**WHAT THE TASK ASKS**
Scan the material below for the string "padding", and copy every line where it shows up.

**DATA RECORDS**
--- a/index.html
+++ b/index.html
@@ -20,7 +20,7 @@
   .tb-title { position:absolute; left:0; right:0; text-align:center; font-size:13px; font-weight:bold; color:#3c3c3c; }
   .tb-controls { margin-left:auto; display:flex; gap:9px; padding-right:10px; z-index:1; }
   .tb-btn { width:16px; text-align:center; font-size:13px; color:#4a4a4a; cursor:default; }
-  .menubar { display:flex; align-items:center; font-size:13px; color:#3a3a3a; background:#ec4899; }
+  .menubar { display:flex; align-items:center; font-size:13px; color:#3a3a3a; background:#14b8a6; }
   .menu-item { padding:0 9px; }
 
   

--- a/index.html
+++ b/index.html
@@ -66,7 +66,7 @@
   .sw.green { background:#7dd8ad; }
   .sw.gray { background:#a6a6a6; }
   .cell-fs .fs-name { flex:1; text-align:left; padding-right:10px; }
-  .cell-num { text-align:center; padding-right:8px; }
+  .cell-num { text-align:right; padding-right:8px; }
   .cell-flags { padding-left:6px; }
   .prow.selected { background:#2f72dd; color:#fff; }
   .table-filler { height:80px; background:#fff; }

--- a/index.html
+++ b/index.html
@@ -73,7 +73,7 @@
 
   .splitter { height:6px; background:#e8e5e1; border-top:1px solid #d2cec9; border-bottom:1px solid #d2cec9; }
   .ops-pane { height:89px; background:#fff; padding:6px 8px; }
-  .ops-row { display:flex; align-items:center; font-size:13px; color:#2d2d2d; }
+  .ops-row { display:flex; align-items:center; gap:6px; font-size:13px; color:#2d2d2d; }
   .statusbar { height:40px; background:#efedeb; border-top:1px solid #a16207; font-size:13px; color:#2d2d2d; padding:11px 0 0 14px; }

**SOLUTION FOR THIS PROBLEM**
   .tb-controls { margin-left:auto; display:flex; gap:9px; padding-right:10px; z-index:1; }
   .menu-item { padding:0 9px; }
   .cell-fs .fs-name { flex:1; text-align:left; padding-right:10px; }
-  .cell-num { text-align:center; padding-right:8px; }
+  .cell-num { text-align:right; padding-right:8px; }
   .cell-flags { padding-left:6px; }
   .ops-pane { height:89px; background:#fff; padding:6px 8px; }
   .statusbar { height:40px; background:#efedeb; border-top:1px solid #a16207; font-size:13px; color:#2d2d2d; padding:11px 0 0 14px; }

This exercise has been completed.